++++ Records for this task

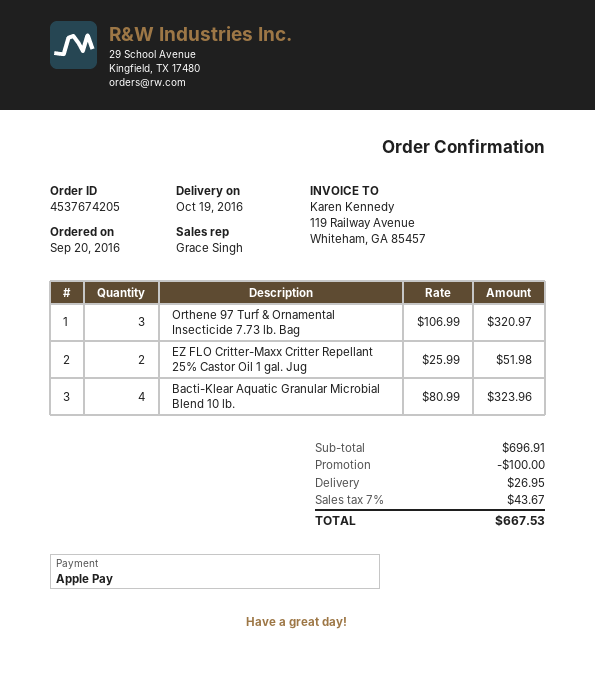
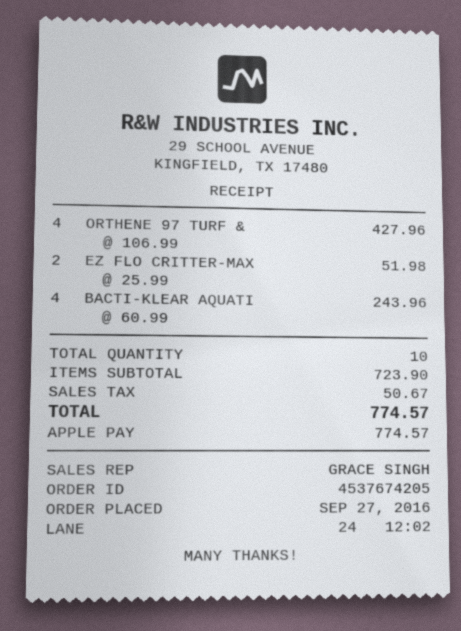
order date: 2016-09-20 -> 2016-09-27
Orthene 97 Turf & Ornamental Insecticide 7.73 lb. Bag: 3 x 106.99 = 320.97 -> 4 x 106.99 = 427.96
Bacti-Klear Aquatic Granular Microbial Blend 10 lb.: 4 x 80.99 = 323.96 -> 4 x 60.99 = 243.96
subtotal: 696.91 -> 723.90
discount: 100.00 -> none
shipping: 26.95 -> none
tax: 43.67 -> 50.67
total: 667.53 -> 774.57

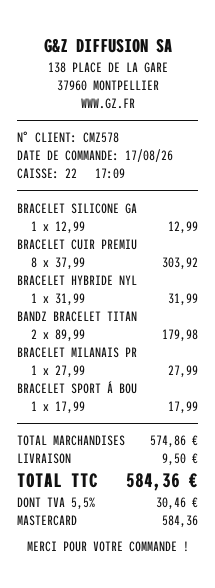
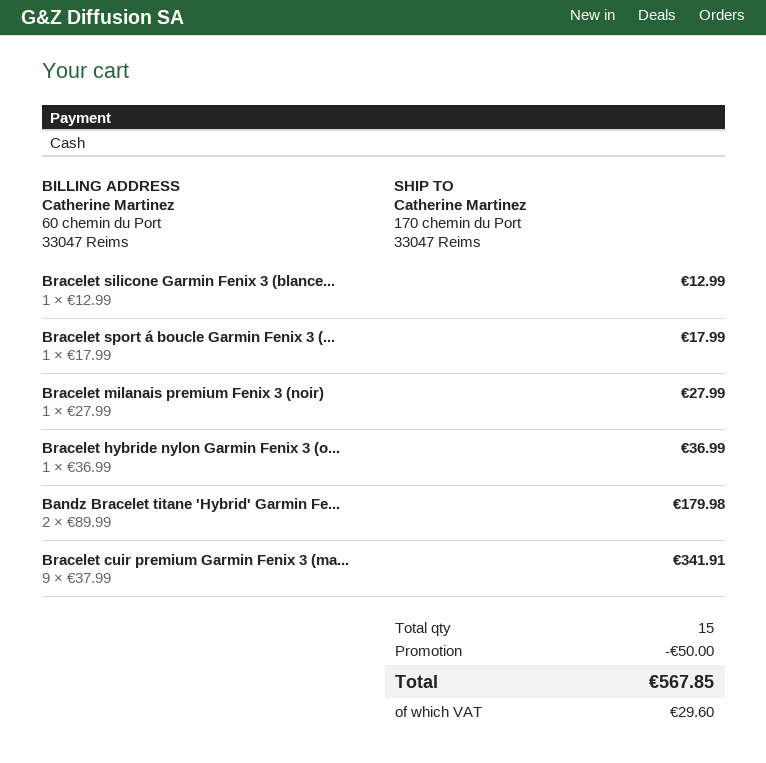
payment method: Mastercard -> cash
BRACELET CUIR PREMIU: 8 x 37.99 = 303.92 -> 9 x 37.99 = 341.91
BRACELET HYBRIDE NYL: 1 x 31.99 = 31.99 -> 1 x 36.99 = 36.99
discount: none -> 50.00
shipping: 9.50 -> none
tax: 30.46 -> 29.60
total: 584.36 -> 567.85

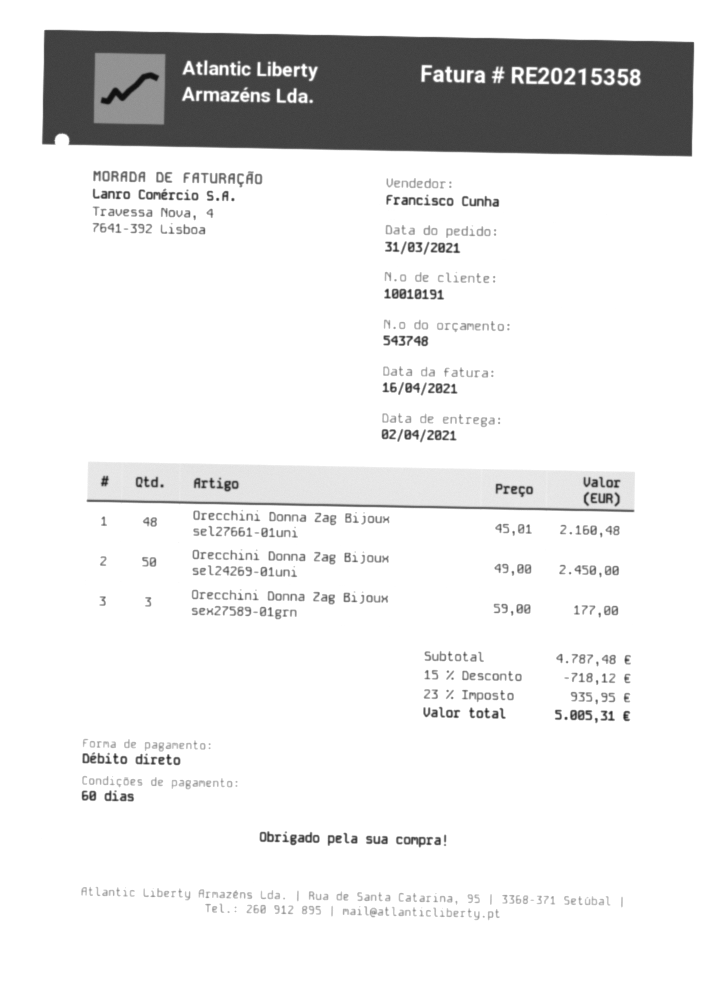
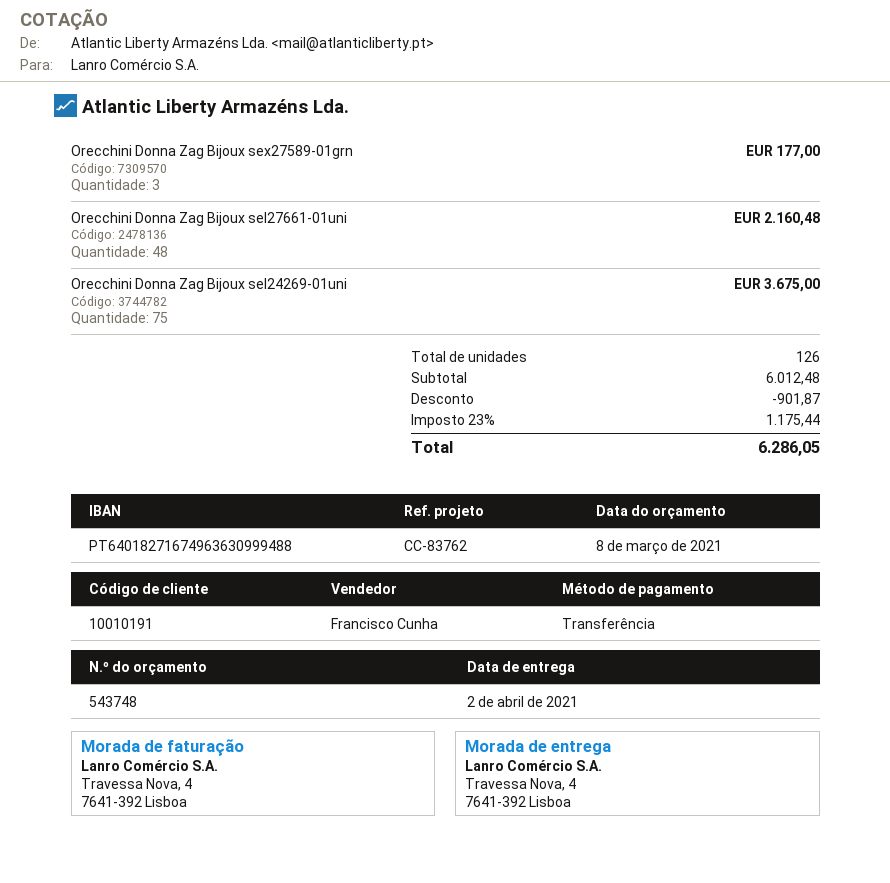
payment method: direct debit -> bank transfer
Orecchini Donna Zag Bijoux sel24269-01uni: 50 for 2450.00 -> 75 for 3675.00
subtotal: 4787.48 -> 6012.48
discount: 718.12 -> 901.87
tax: 23% = 935.95 -> 23% = 1175.44
total: 5005.31 -> 6286.05

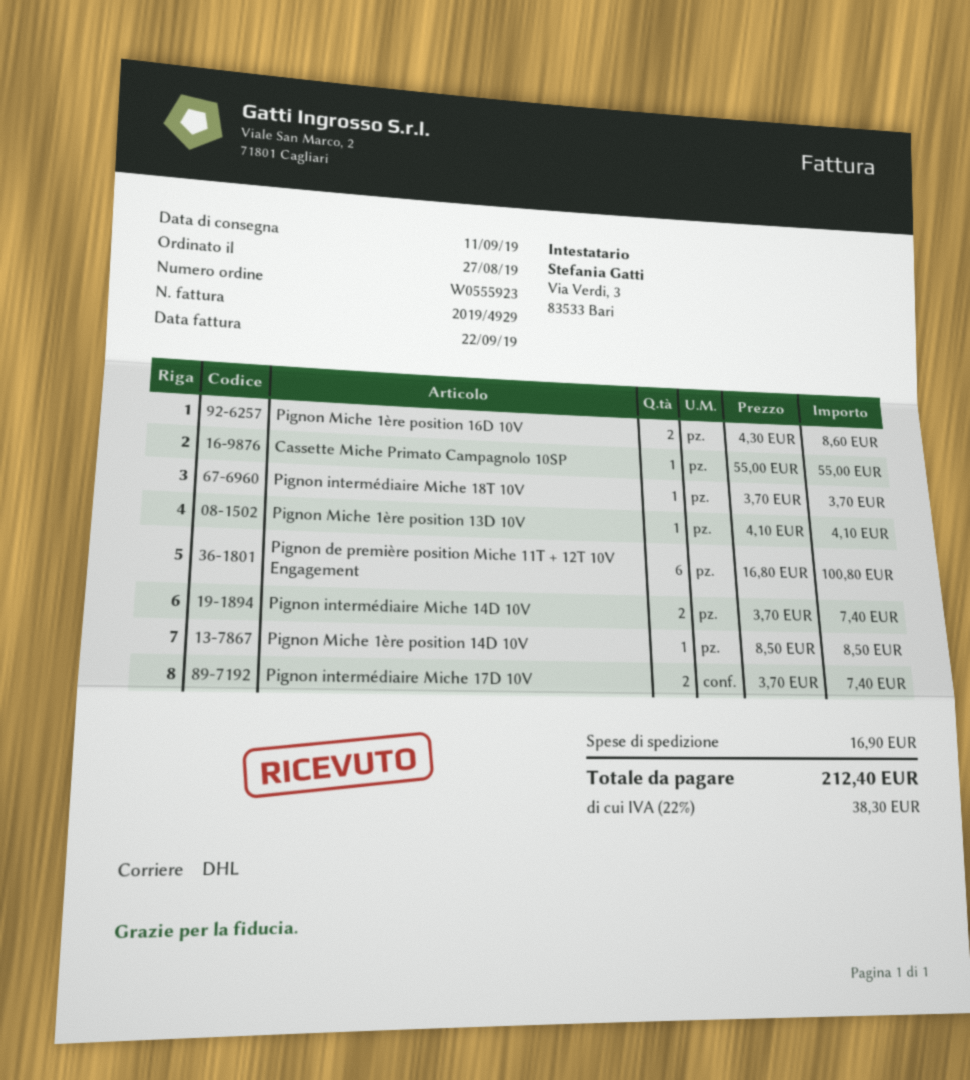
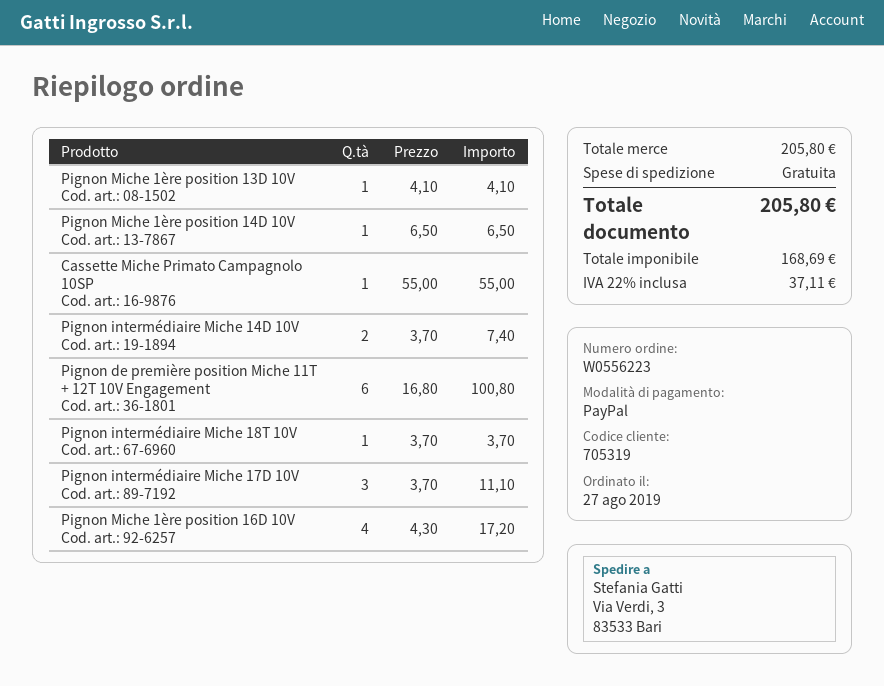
order number: W0555923 -> W0556223
Pignon Miche 1ère position 16D 10V: 2 x 4.30 = 8.60 -> 4 x 4.30 = 17.20
Pignon Miche 1ère position 14D 10V: 1 x 8.50 = 8.50 -> 1 x 6.50 = 6.50
Pignon intermédiaire Miche 17D 10V: 2 x 3.70 = 7.40 -> 3 x 3.70 = 11.10
shipping: 16.90 -> 0.00
tax: 22% = 38.30 -> 22% = 37.11
total: 212.40 -> 205.80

++++++++

About this task: Only the lines between the one containing "subtotal: 4787.48 -> 6012.48" and the last line of the listing above, both included, should be written out, exactly and without pictures.

Reply to the exercise:
subtotal: 4787.48 -> 6012.48
discount: 718.12 -> 901.87
tax: 23% = 935.95 -> 23% = 1175.44
total: 5005.31 -> 6286.05

order number: W0555923 -> W0556223
Pignon Miche 1ère position 16D 10V: 2 x 4.30 = 8.60 -> 4 x 4.30 = 17.20
Pignon Miche 1ère position 14D 10V: 1 x 8.50 = 8.50 -> 1 x 6.50 = 6.50
Pignon intermédiaire Miche 17D 10V: 2 x 3.70 = 7.40 -> 3 x 3.70 = 11.10
shipping: 16.90 -> 0.00
tax: 22% = 38.30 -> 22% = 37.11
total: 212.40 -> 205.80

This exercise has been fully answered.